The difference between the LINK statement and the GO TO statement is in the action of a subsequent RETURN statement. A RETURN statement after a LINK statement returns execution to the statement that follows LINK. A RETURN statement after a GO TO statement returns execution to the beginning of the DATA step, unless a LINK statement precedes GO TO, in which case execution continues with the first statement after LINK. In addition, a LINK statement is usually used with an explicit RETURN statement, whereas a GO TO statement is often used without a RETURN statement.

When your program executes a group of statements at several points in the program, using the LINK statement simplifies coding and makes program logic easier to follow. If your program executes a group of statements at only one point in the program, using DO-group logic rather than LINK-RETURN logic is simpler.

Goto eg.

data info;

input x;

if 1<=x<=5 then go to add;

put x=;

add: sumx+x;

datalines;

323

;

Link Eg.

data hydro;

input type $ depth station $;

/* link to label calcu: */

if type =’aluv’ then link calcu;

date=today();

/* return to top of step */

return;

calcu: if station=’site_1′

then elevatn=6650-depth;

else if station=’site_2′

then elevatn=5500-depth;

/* return to date=today(); */

return;

datalines;

aluv 523 site_1

uppa 234 site_2

aluv 666 site_2

…more data lines…

;

How would you include common or reuse code to be processed along with your statements?

- Using SAS Macros.

- Using a %include statement

When looking for data contained in a character string of 150 bytes, which function is the best to locate that data: scan, index, or indexc?
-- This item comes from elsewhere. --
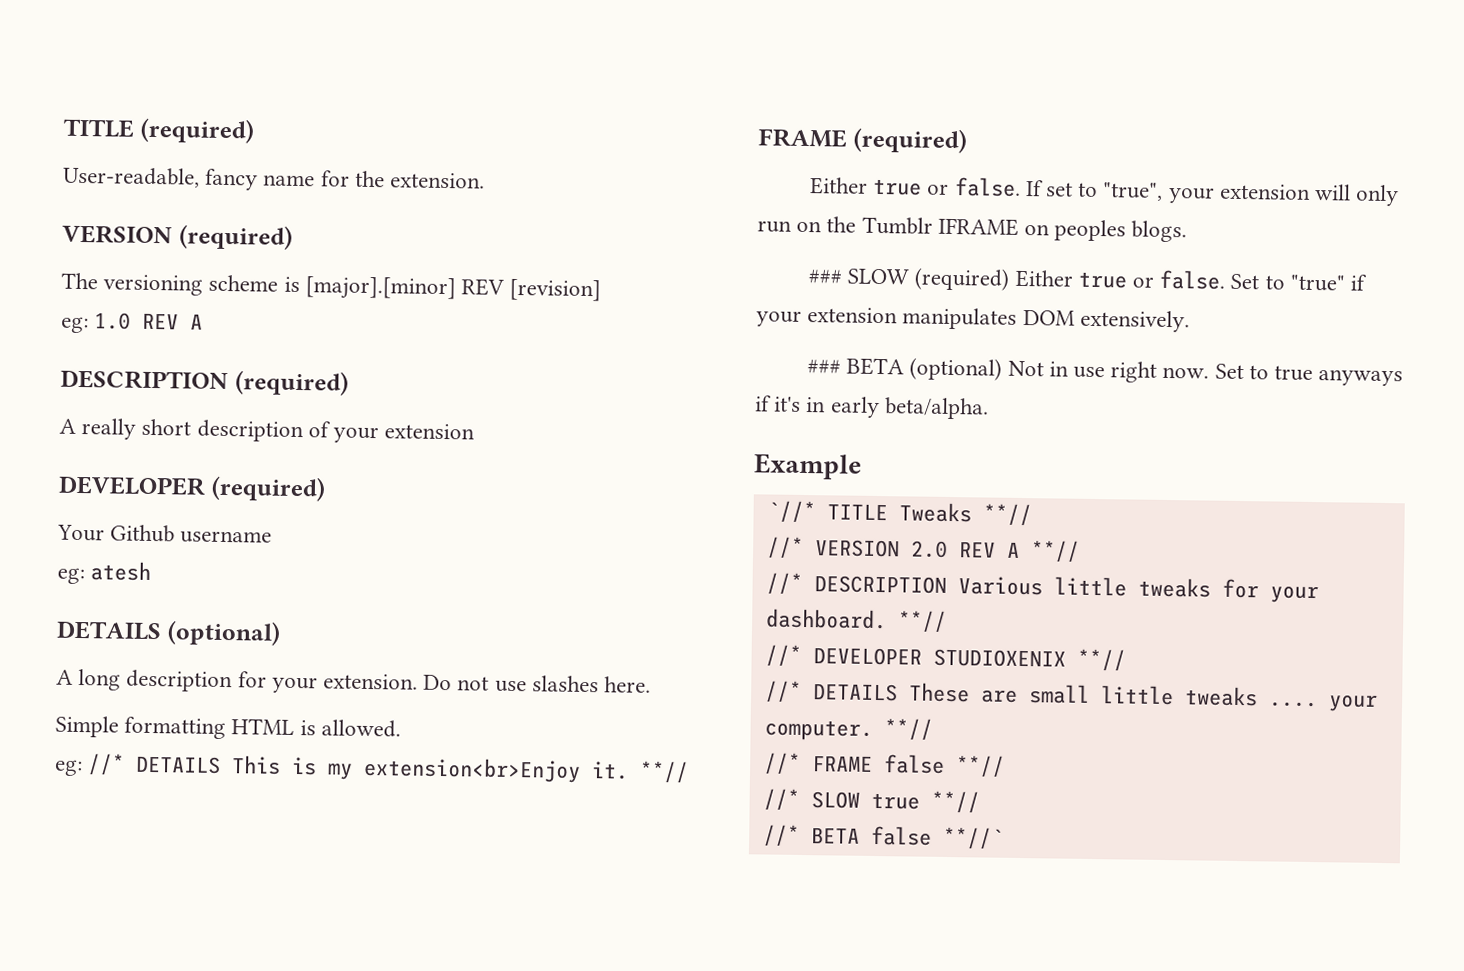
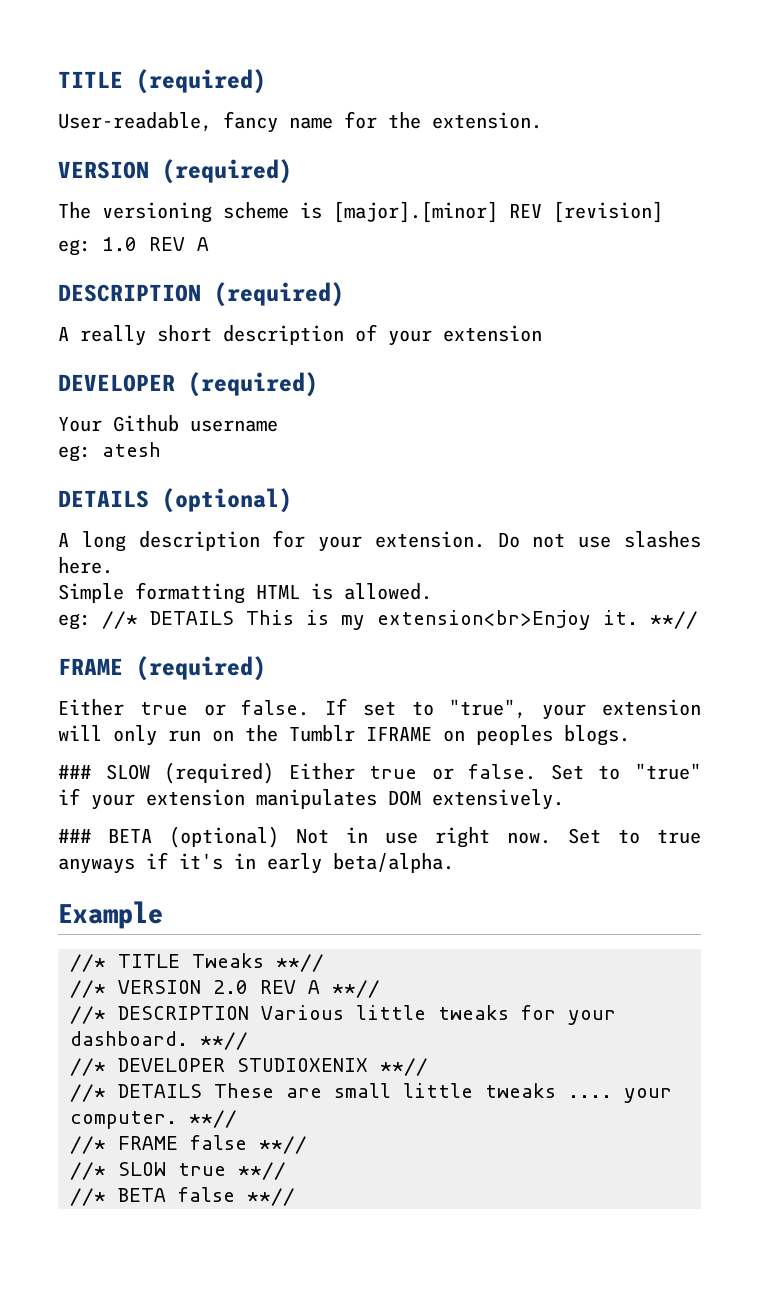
- `//* TITLE Tweaks **//
+ //* TITLE Tweaks **//
- //* BETA false **//`
+ //* BETA false **//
Index function – Searches a character expression for a string of characters

SAS Statements	Results
a=’ABC.DEF (X=Y)’; b=’X=Y’; x=index(a,b); put x;	10

For learning purposes

The INDEXC function searches for the first occurrence of any individual character that is present within the character string, whereas the INDEX function searches for the first occurrence of the character string as a pattern.

b=’have a good day’;

x=indexc(b,’pleasant’,'very’);

put x;

The INDEXW function searches for strings that are words, whereas the INDEX function searches for patterns as separate words or as parts of other words. INDEXC searches for any characters that are present in the excerpts.

s=’asdf adog dog’;

p=’dog ‘;

x=indexw(s,p);

put x;

If you have a data set that contains 100 variables, but you need only five of those, what is the code to force SAS to use only those variables?
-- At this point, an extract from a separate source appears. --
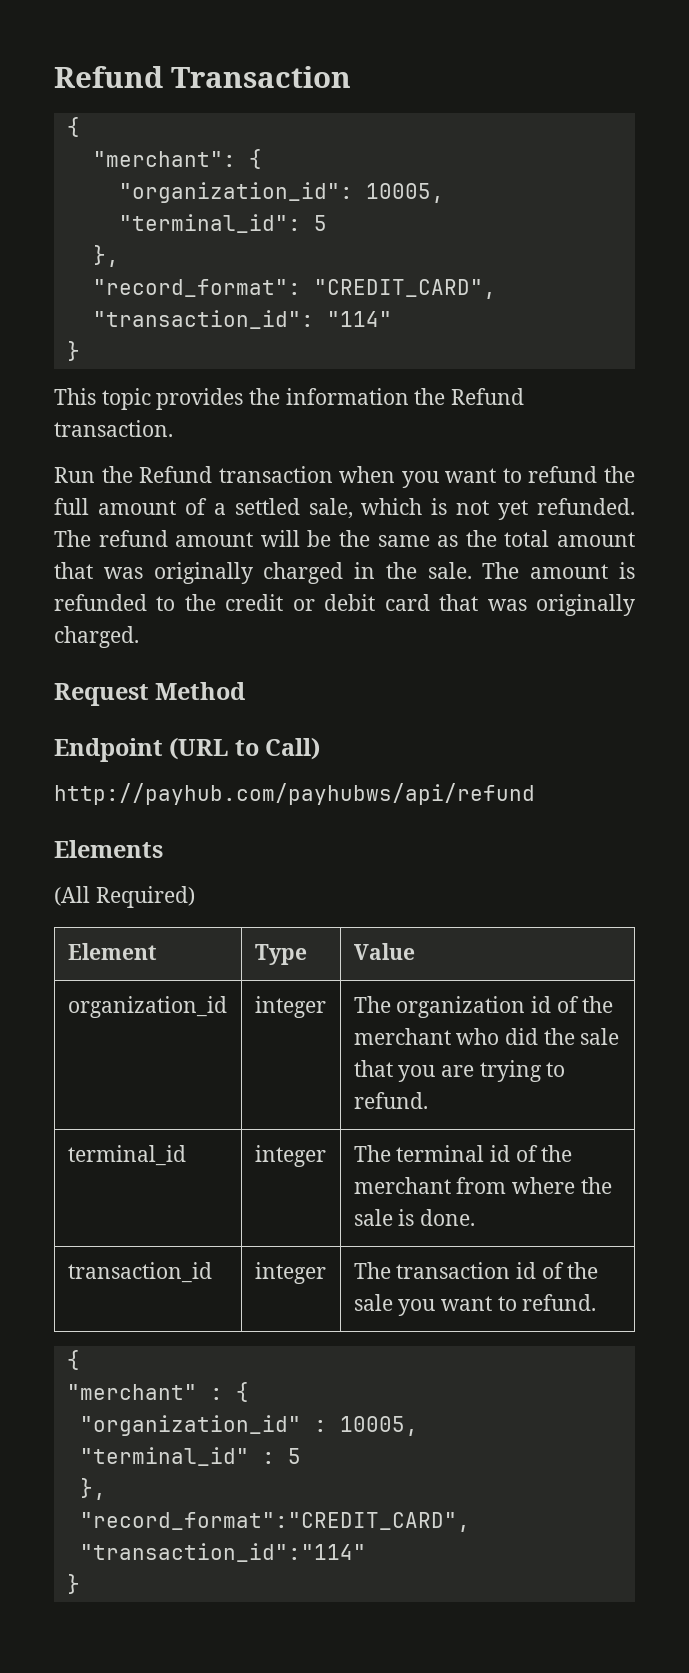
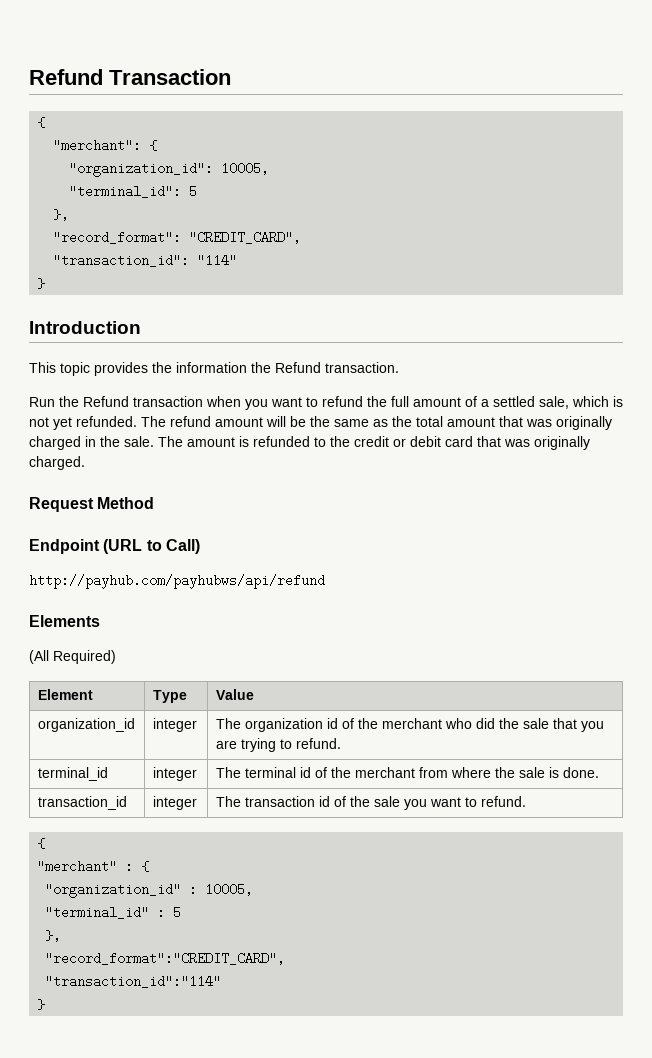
+ Introduction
Use KEEP= dataset option (data statement or set statement) or KEEP statement in a datastep.

eg.

Data fewdata (keep = var10 var11);

Set fulldata (Keep= VAR1 VAR2 VAR3 VAR4 VAR5);

Keep var6 var7;

Run;

Code a PROC SORT on a data set containing State, District and County as the primary variables, along with several numeric variables.

Proc sort data= Dist_County;

By state district city;

Run;

How would you delete duplicate observations?

noduprecs option in a Proc Sort.

data cricket;

input id country $9. score;

cards;

1 australia 342

2 somerset 343

1 australia 342

2 somerset 341

;

run;

proc sort data = cricket noduprecs;

by id;

run;

Here in the example observation 1 and 3 are duplicate records….so Obs 1 is retained…

How would you delete observations with duplicate keys?

nodupkey option in a Proc Sort.

proc sort data = cricket nodupkey;

by id;

run;

In the above example Observation 1/ 3 and 2 / 4 have duplicate key (variable id) values i.e. 1 and 2 respectively…so observations 3 / 4 get deleted…

How would you code a merge that will keep only the observations that have matches from both sets.

data mergeddata;

merge one(in=A) two(in=B);

By ID;

if A and B;

run;

How would you code a merge that will write the matches of both to one data set, the non-matches from the left-most data.

Data one two three;

Merge DSN1 (in=A) DSN2 (in=B);

By ID;

If A and B then output one;

If A and not B then output two;

If not A and B then output three;

Run;

What is the Program Data Vector (PDV)? What are its functions?

PDV is a logical area in memory where SAS builds a data set, one observation at a time. When a program executes, SAS reads data values from the input buffer or creates them by executing SAS language statements. The data values are assigned to the appropriate variables in the program data vector. From here, SAS writes the values to a SAS data set as a single observation.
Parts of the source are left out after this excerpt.